• WHAT YOU NEED TO DO:
Across all entries below, how many lines include "Aidan"? Only the number, please.

==== DATA FOR REVIEW

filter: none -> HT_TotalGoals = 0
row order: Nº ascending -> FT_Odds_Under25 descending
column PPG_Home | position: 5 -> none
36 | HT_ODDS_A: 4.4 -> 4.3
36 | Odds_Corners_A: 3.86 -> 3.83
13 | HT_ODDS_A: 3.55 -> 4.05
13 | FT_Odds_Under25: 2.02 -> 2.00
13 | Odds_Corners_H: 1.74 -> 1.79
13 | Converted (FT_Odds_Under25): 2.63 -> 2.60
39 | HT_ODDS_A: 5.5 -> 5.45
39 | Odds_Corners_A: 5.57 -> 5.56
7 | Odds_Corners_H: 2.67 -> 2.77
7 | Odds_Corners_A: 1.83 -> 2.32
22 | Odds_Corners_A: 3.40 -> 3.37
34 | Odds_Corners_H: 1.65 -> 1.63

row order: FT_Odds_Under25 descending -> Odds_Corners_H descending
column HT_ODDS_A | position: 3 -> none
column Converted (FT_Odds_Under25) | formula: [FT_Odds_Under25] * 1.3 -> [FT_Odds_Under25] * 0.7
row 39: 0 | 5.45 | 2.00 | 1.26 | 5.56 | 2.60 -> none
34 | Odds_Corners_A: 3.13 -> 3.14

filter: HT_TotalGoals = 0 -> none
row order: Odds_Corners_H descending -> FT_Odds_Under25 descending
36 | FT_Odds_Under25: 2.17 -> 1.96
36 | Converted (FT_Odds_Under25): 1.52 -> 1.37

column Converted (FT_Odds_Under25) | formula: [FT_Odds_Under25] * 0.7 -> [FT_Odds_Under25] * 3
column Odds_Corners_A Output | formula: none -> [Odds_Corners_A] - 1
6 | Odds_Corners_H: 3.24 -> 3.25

========
==== DATA FOR REVIEW

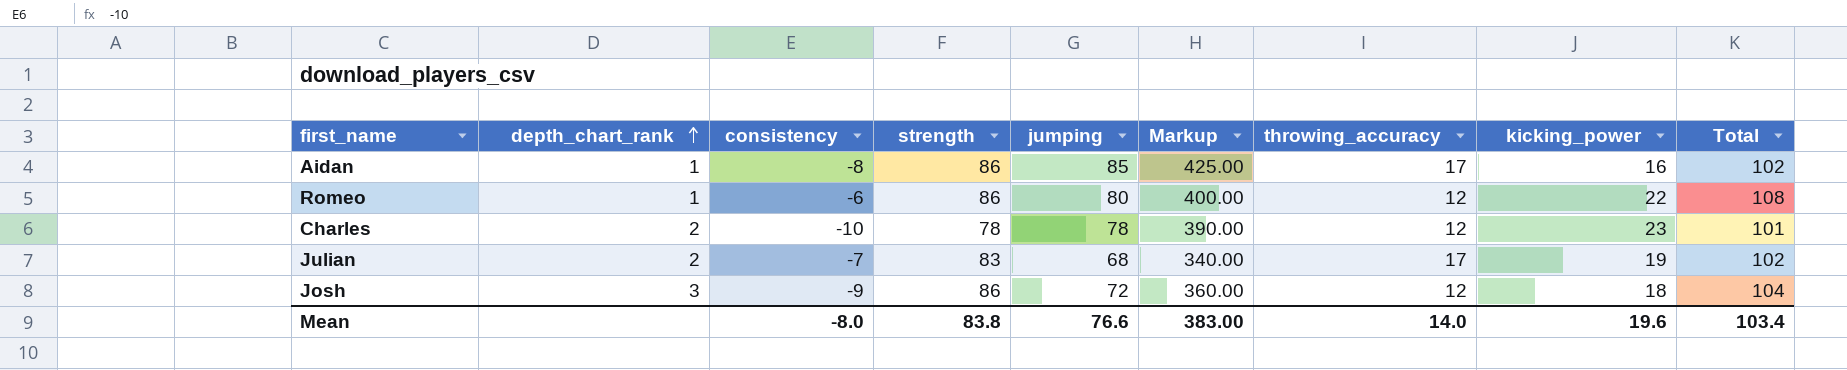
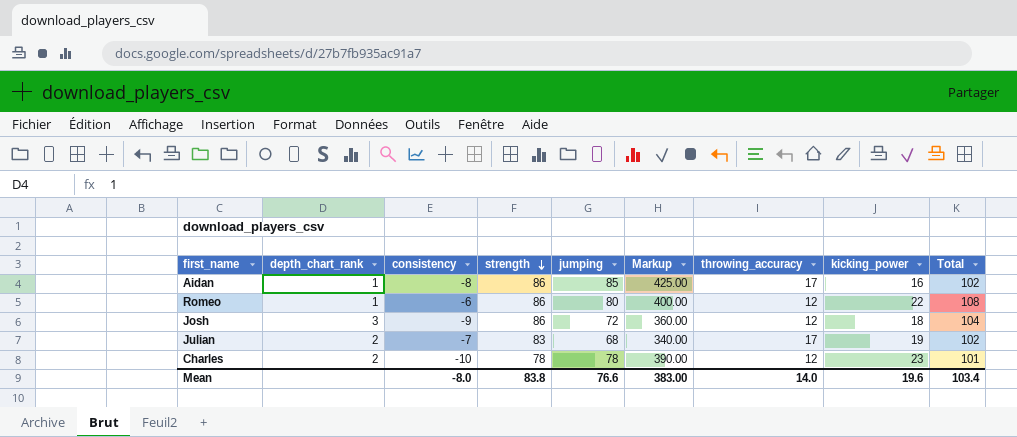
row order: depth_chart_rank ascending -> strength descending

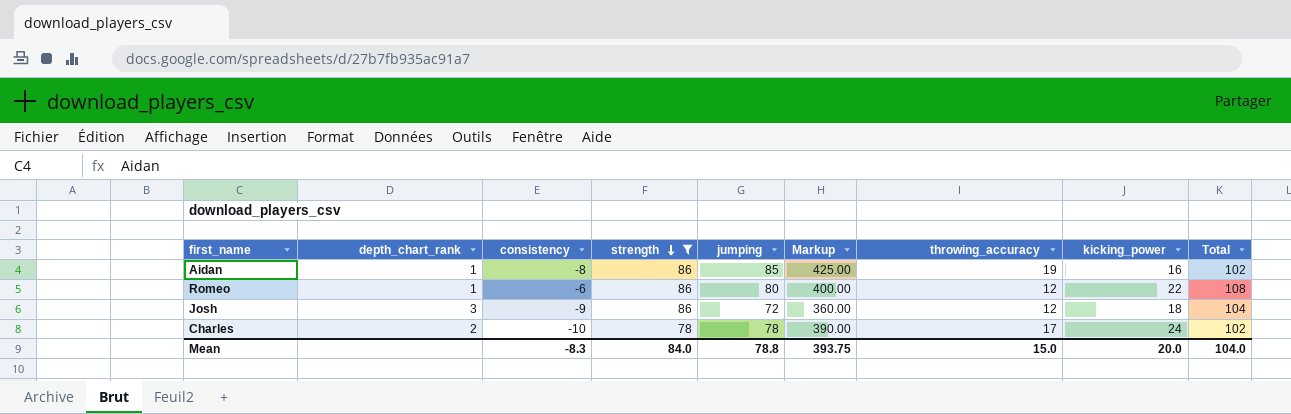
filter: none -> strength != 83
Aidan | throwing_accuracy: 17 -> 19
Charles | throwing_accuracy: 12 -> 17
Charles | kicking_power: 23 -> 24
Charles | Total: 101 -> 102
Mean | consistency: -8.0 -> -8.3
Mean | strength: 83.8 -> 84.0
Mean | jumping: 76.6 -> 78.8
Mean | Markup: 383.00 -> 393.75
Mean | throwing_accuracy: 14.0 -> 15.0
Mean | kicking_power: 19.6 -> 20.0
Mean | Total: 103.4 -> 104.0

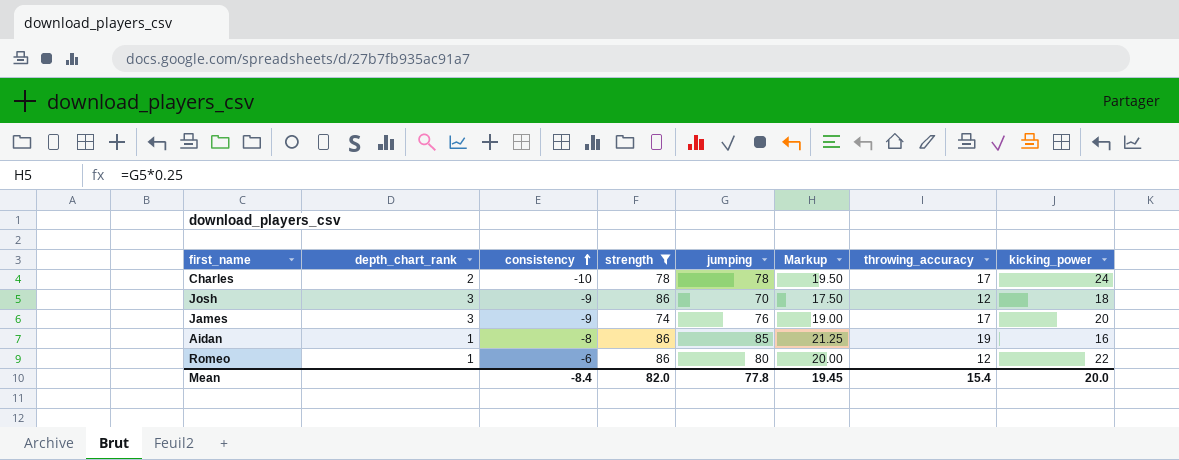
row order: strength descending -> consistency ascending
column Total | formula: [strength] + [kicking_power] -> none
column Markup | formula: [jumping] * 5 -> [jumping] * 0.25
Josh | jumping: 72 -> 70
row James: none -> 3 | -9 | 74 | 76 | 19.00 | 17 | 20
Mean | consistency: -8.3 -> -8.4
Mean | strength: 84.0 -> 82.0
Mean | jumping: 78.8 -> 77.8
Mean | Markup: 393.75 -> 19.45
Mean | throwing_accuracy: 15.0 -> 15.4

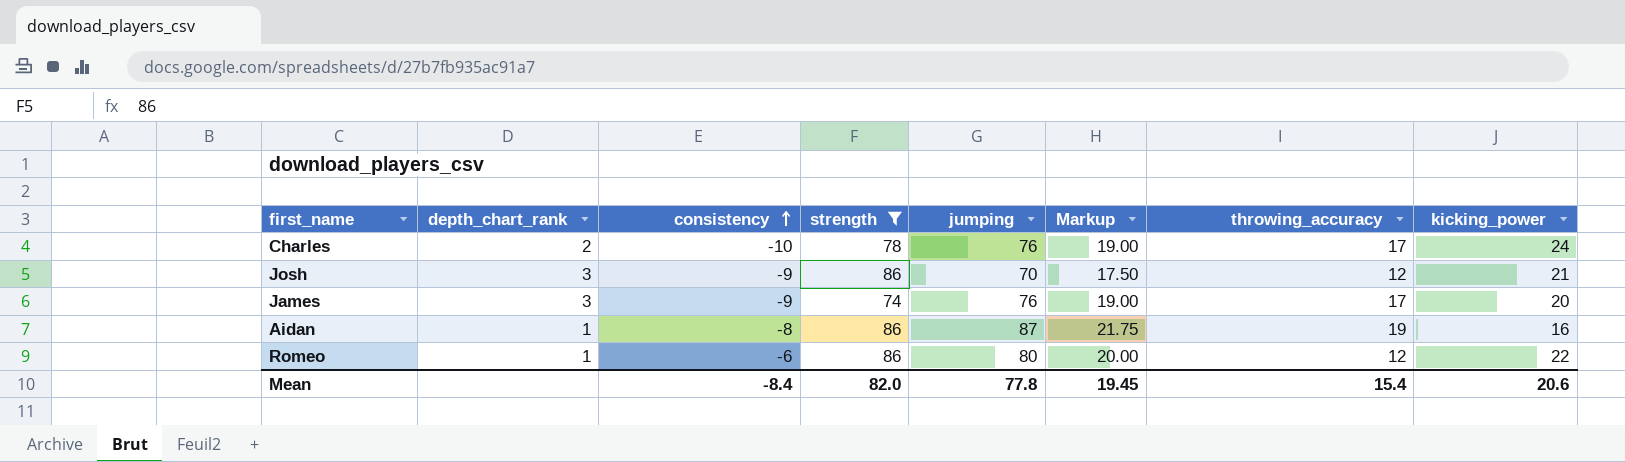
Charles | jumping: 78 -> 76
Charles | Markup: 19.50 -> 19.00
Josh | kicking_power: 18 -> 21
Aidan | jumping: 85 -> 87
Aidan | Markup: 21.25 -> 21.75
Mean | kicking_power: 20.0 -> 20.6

========

• SOLVED EXERCISE:
3